Рассматривая сухим, практическим образом все случаи уголовного законодательства и установления стандартов моральным законом, Бентам затем показывает, что принцип наибольшего блага для наибольшего числа людей применим во всех из них и ведет нас безопасно и точно в вопросах добра и зла.
«Моральная философия в своем общем значении — это теория, лежащая в основе искусства направления действий людей таким образом, чтобы производилось наибольшее возможное количество счастья».
Именно законодательство решает, какие моральные действия сообщество может приказать совершить, и если оно должно оказывать воспитательное влияние, оно должно быть гуманным насквозь.
«Но есть много действий, которые, хотя и полезны для сообщества, законодательство может не приказывать. Есть даже много вредных действий, которые оно может не запрещать, хотя моральная философия делает это. Законодательство — это, одним словом, круг с тем же центром, что и моральная философия, но его окружность меньше».
Когда закон перестает быть доступным, общество не может сделать ничего, кроме как постоянно представлять индивиду лично, насколько сильно он способствует своему собственному благополучию, содействуя благополучию других. Бентам не заставляет его делать это с воспитательной хитростью, как Гельвеций. Общество апеллирует к его чувству истины. Оно бросается к его ногам и умоляет его ради общего блага прислушаться к голосу разума. Таким образом, сухой способ, которым Бентам пишет об этике, имеет в себе нечто особенно впечатляющее и объясняет мощное влияние, которое этот эксцентричный член Палаты, смотрящей через Парк на Вестминстер, оказал на весь мир через людей, которые были им вдохновлены.

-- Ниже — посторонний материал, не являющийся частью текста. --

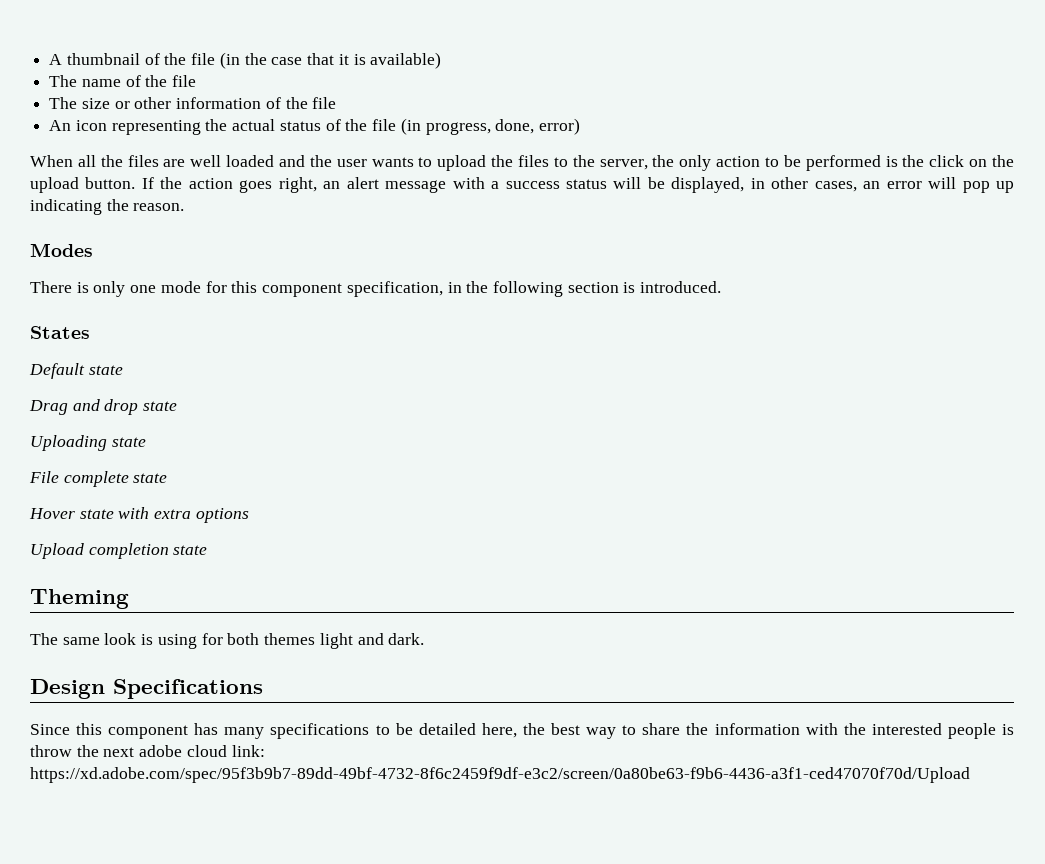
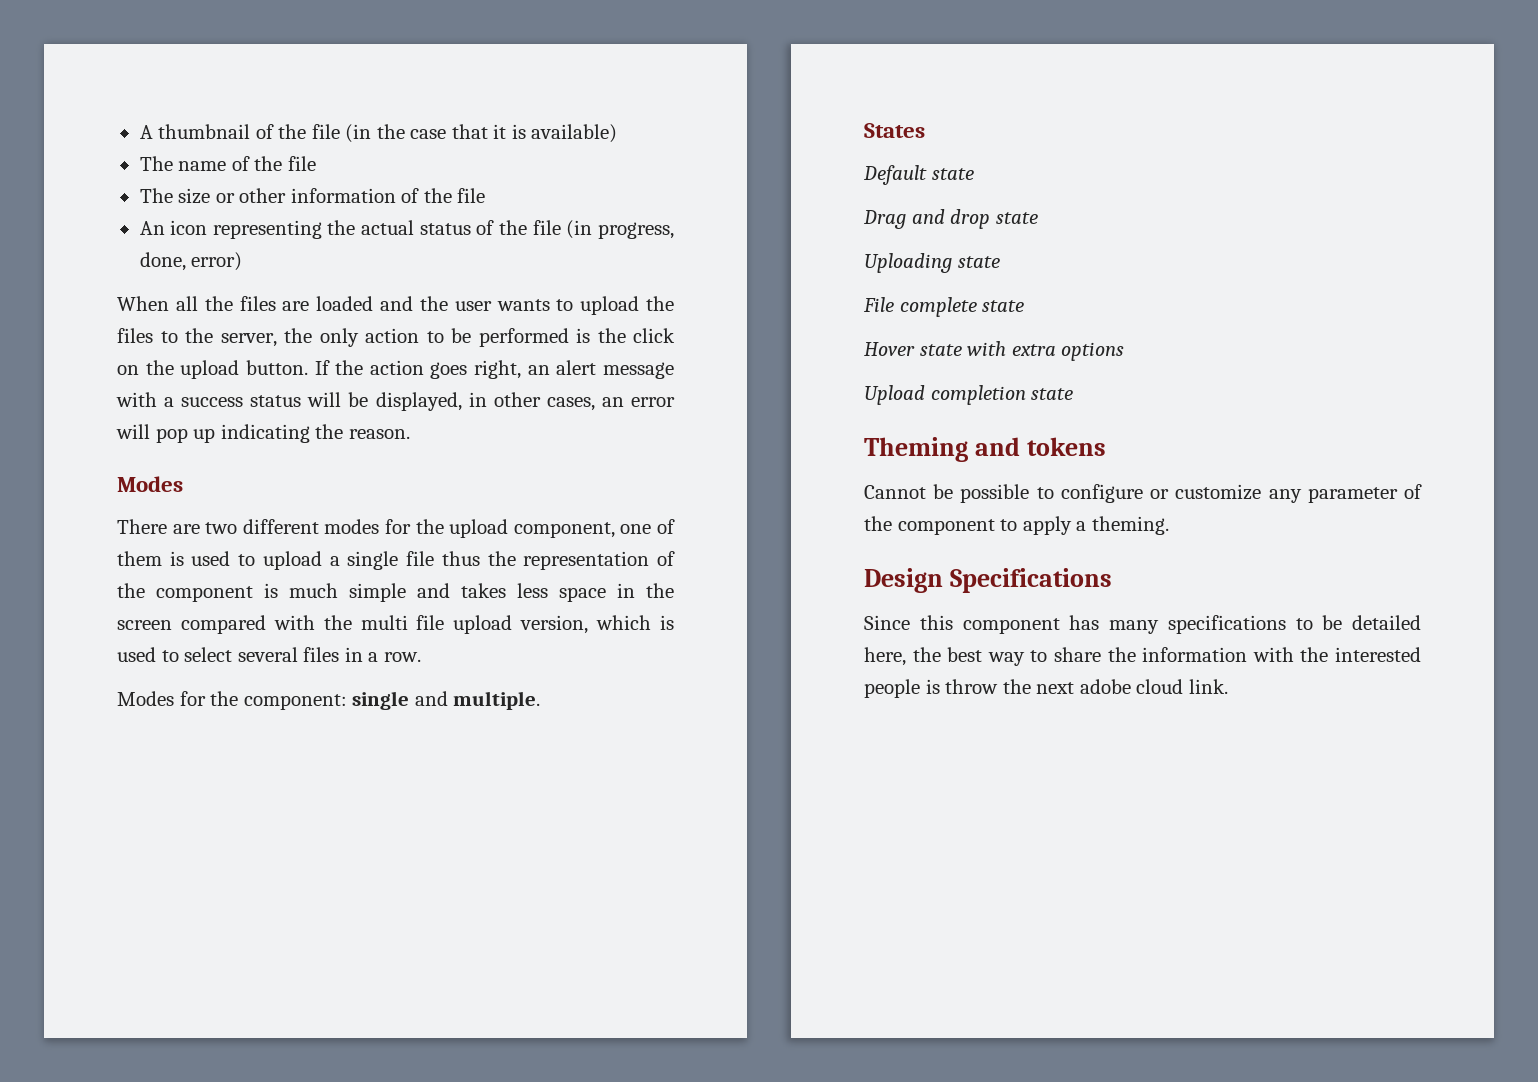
[190,155,222,167] well -> (310, 306) none
[76,281,722,297] is only one mode for this component specification, in the following section is introduced. -> [172,519,676,538] [117,551,676,570] [117,583,674,602] [117,615,675,634] [117,647,421,662] [117,691,541,710] are two different modes for the upload component, one of them is used to upload a single file thus the representation of the component is much simple and takes less space in the screen compared with the multi file upload version, which is used to select several files in a row. // Modes for the component: single and multiple.
[30,633,425,649] // The same look is using for both themes light and dark. -> [974,437,1106,456] [864,484,1422,503] [864,516,1169,535] and tokens // Cannot be possible to configure or customize any parameter of the component to apply a theming.
[231,745,265,757] [30,767,970,783] link: https://xd.adobe.com/spec/95f3b9b7-89dd-49bf-4732-8f6c2459f9df-e3c2/screen/0a80be63-f9b6-4436-a3f1-ced47070f70d/Upload -> [1188,679,1228,694] link.

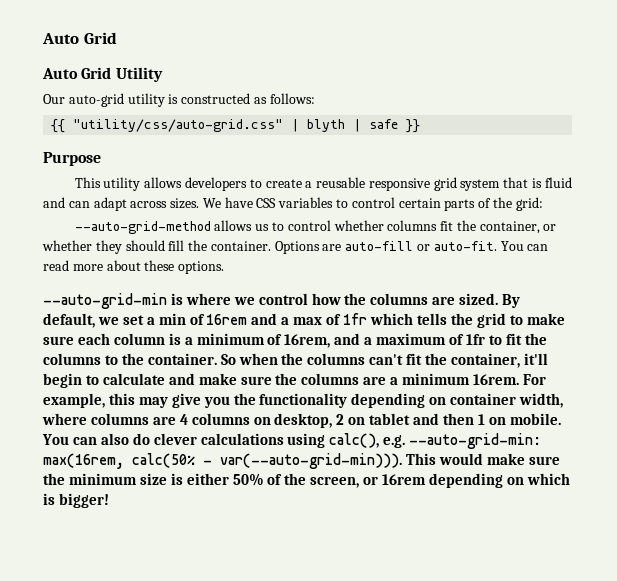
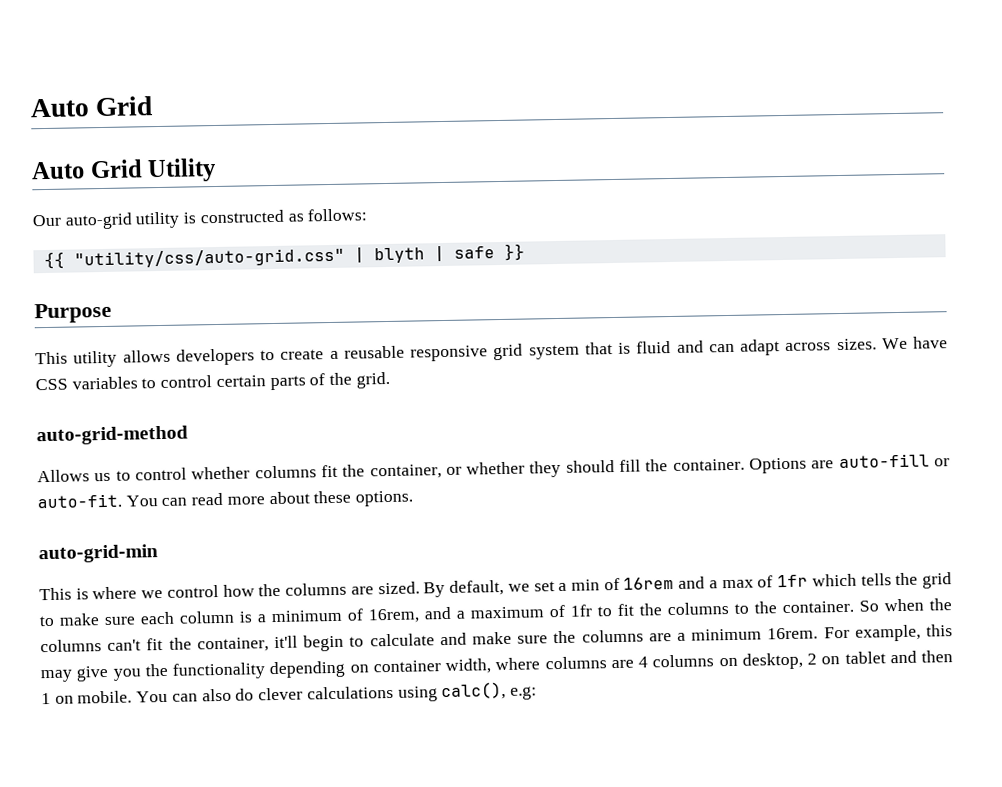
[515,197,543,211] [74,220,253,234] grid: // --auto-grid-method allows -> [355,371,390,389] [36,425,188,446] [37,469,90,483] grid. // auto-grid-method // Allows
[43,293,167,309] --auto-grid-min -> [38,544,158,564] [39,587,72,601] auto-grid-min // This
[383,433,542,449] [43,453,560,469] [43,473,570,488] [43,493,109,508] e.g. --auto-grid-min: max(16rem, calc(50% - var(--auto-grid-min))). This would make sure the minimum size is either 50% of the screen, or 16rem depending on which is bigger! -> [509,686,537,700] e.g:

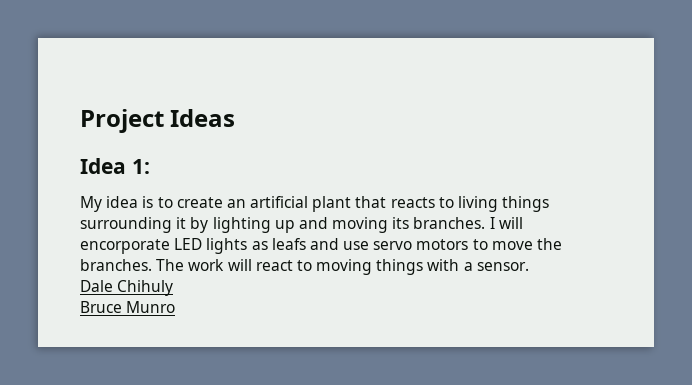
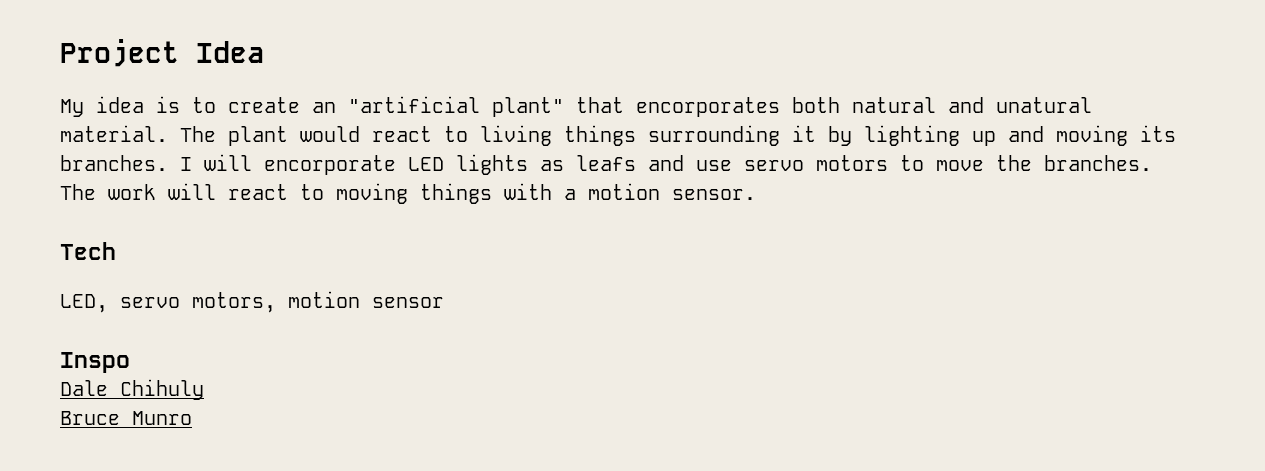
[170,109,236,127] Ideas // -> (179, 53) none
[131,159,150,174] 1: -> (264, 52) none
[250,196,435,212] artificial plant that reacts -> [348,96,1092,117] [60,125,432,146] "artificial plant" that encorporates both natural and unatural material. The plant would react
(473, 266) none -> [588,183,660,200] motion
(529, 266) none -> [60,242,116,260] [60,291,444,313] [60,352,130,373] // Tech // LED, servo motors, motion sensor // Inspo

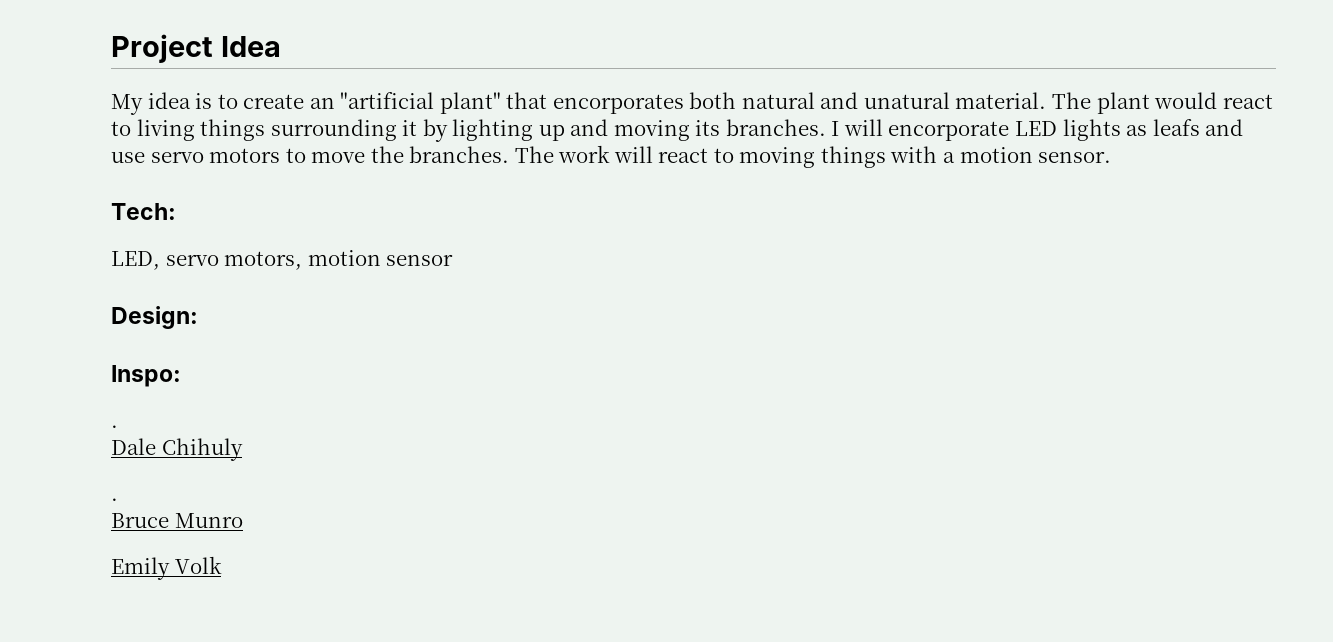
[60,242,116,260] Tech -> [111,203,176,220] Tech:
[60,352,130,373] Inspo -> [111,306,198,329] [111,365,181,387] [111,425,118,428] Design: // Inspo: // .
(204, 389) none -> [111,498,118,501] // .
(192, 418) none -> [111,556,222,580] // Emily Volk

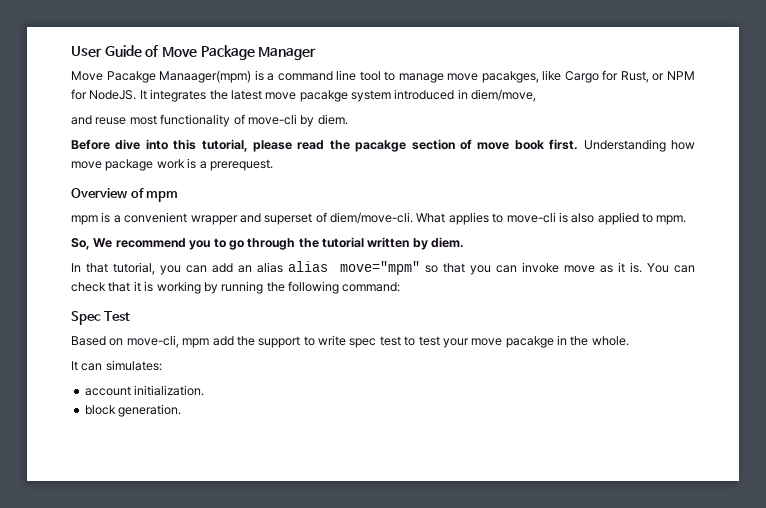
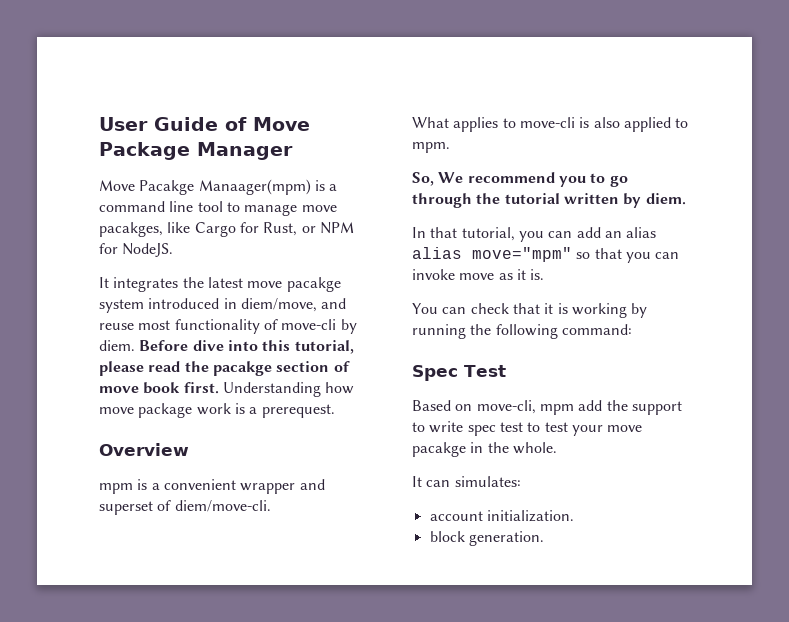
(137, 95) none -> (174, 250) //
(537, 95) // -> (317, 305) none
(348, 119) // -> (135, 345) none
[130,188,179,202] of mpm -> (189, 449) none
(413, 218) none -> (271, 506) //
(642, 267) none -> (545, 274) //

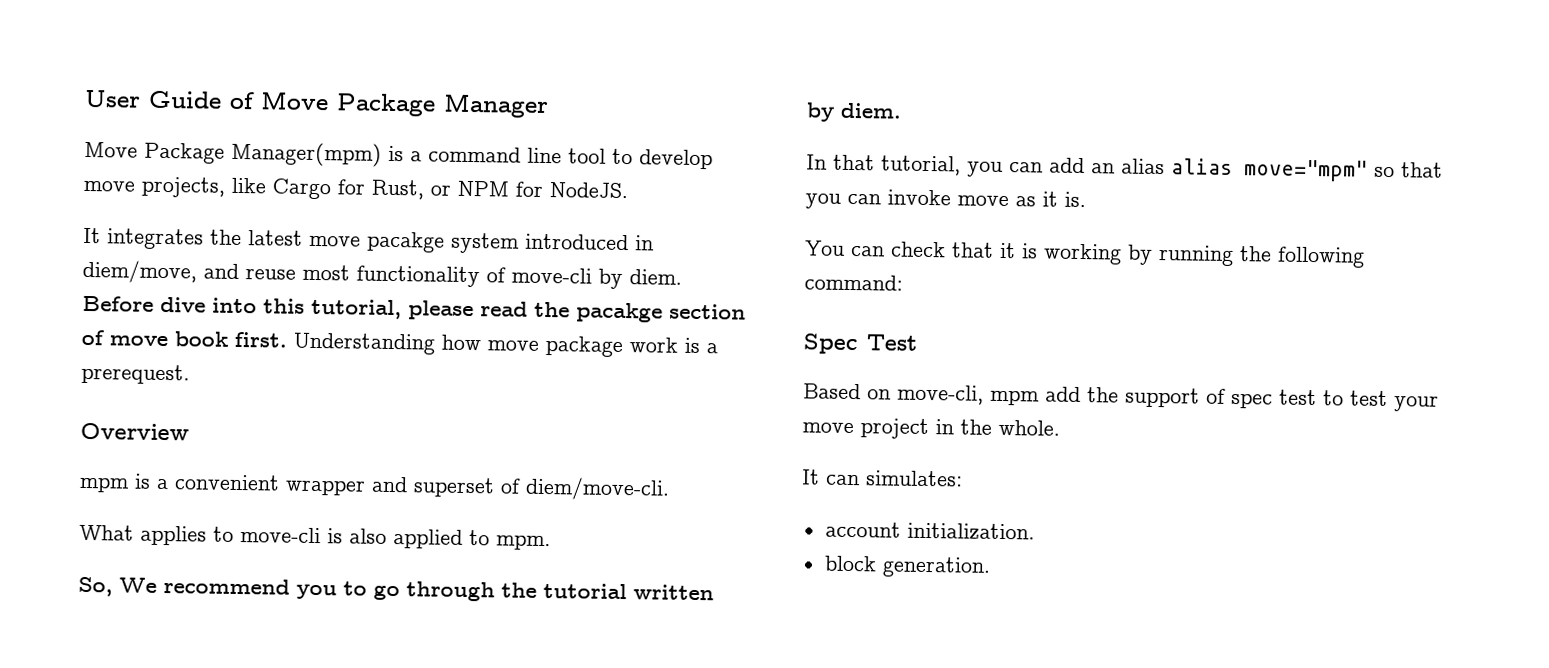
[139,179,311,195] Pacakge Manaager(mpm) -> [144,141,382,167] Package Manager(mpm)
[244,204,337,216] [99,222,163,237] manage move pacakges, -> [639,149,713,170] [83,176,225,198] develop move projects,
[412,421,464,433] to write -> [1206,388,1226,404] of
[412,442,466,457] pacakge -> [860,418,929,440] project

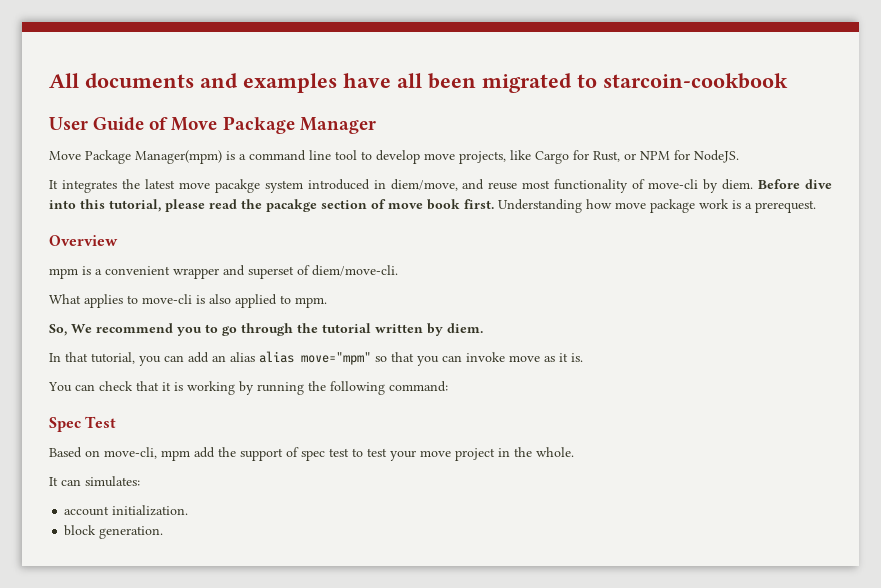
(84, 98) none -> [49,73,788,93] All documents and examples have all been migrated to starcoin-cookbook //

Наиболее влиятельные части его работы — те, в которых он усиливает серьезность людей и обостряет их кругозор, побуждая их размышлять не только о непосредственных, но и о более отдаленных последствиях сделанного или не сделанного, и, далее, не только о материальных последствиях, но и о духовных. Хорошо отметить мужество, с которым этот фанатик полезности осмеливается представлять материальные блага как фундамент духовных.
Бентам — один из самых мощных моралистов, когда-либо появлявшихся в мире, но его ошибки так же велики, как и его проницательность. Последняя проявляется в том, что он мыслит мораль как своего рода энтузиазм. Его ошибка в том, что он думает, что должен гарантировать правильность этого энтузиазма, делая его не чем иным, как суждением общества, которое перенимается индивидом.